◆ Work item ◆
A verbatim copy of the lines from the one with "tête apprennent à</div>" through the final line below is required; print it and nothing else.

(Records shown)

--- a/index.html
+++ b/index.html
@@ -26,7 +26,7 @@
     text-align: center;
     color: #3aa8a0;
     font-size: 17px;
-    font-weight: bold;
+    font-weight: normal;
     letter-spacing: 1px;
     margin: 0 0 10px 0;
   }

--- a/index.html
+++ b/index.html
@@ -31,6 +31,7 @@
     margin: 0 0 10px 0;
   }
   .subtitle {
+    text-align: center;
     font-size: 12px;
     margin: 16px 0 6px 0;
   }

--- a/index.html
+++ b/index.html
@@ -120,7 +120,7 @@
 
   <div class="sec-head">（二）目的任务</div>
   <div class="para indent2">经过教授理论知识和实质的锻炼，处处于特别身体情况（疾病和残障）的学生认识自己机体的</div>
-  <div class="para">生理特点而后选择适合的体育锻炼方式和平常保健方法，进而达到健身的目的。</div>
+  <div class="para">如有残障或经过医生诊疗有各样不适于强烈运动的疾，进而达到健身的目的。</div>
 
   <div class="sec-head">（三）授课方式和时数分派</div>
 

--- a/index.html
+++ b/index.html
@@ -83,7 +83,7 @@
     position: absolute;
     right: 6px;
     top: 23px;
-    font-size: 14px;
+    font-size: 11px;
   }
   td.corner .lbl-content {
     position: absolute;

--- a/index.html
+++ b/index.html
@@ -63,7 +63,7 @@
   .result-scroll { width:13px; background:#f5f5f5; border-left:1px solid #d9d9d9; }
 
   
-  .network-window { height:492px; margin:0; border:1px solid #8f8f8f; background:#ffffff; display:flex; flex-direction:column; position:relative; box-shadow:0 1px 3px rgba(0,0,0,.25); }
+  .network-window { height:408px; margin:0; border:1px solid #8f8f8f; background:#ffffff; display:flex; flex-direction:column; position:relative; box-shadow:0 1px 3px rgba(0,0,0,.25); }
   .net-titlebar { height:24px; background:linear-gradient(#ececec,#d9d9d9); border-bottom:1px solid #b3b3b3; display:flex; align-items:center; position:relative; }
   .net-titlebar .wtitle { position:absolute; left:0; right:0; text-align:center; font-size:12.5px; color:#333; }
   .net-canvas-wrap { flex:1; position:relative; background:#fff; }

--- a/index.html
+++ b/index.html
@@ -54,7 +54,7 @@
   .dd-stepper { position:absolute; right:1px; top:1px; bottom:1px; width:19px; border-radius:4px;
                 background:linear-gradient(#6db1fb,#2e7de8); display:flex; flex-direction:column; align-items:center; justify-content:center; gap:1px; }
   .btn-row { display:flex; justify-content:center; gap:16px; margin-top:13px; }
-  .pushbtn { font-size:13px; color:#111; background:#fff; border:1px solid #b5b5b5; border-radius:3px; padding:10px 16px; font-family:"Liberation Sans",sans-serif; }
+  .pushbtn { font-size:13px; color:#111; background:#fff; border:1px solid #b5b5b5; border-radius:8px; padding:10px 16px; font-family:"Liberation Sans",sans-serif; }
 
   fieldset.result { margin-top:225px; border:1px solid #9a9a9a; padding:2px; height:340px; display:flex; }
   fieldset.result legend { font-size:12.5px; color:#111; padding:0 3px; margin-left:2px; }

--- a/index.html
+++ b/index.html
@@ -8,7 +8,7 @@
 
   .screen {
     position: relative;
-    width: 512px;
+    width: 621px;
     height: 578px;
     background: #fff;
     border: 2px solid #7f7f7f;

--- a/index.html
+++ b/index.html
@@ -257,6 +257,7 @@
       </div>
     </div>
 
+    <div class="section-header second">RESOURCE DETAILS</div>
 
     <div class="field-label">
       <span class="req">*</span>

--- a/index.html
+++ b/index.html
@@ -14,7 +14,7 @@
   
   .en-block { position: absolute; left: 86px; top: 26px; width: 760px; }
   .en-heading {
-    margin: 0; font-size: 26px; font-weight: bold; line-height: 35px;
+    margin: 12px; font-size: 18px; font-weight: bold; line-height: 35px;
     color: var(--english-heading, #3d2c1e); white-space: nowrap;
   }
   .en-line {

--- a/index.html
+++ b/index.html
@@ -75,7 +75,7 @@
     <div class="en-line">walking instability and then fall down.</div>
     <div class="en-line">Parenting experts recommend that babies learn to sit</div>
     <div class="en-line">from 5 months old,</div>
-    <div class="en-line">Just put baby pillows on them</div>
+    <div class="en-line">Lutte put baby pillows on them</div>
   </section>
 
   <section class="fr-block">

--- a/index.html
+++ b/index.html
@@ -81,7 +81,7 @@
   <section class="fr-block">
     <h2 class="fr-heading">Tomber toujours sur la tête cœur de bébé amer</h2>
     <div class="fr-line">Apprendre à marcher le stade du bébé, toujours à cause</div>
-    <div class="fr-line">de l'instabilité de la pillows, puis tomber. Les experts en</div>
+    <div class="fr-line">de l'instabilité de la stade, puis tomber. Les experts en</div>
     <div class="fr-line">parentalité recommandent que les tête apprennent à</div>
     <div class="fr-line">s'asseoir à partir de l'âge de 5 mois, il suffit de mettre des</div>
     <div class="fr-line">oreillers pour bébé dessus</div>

(End Records shown)

◆ Exercise result ◆
     <div class="fr-line">parentalité recommandent que les tête apprennent à</div>
     <div class="fr-line">s'asseoir à partir de l'âge de 5 mois, il suffit de mettre des</div>
     <div class="fr-line">oreillers pour bébé dessus</div>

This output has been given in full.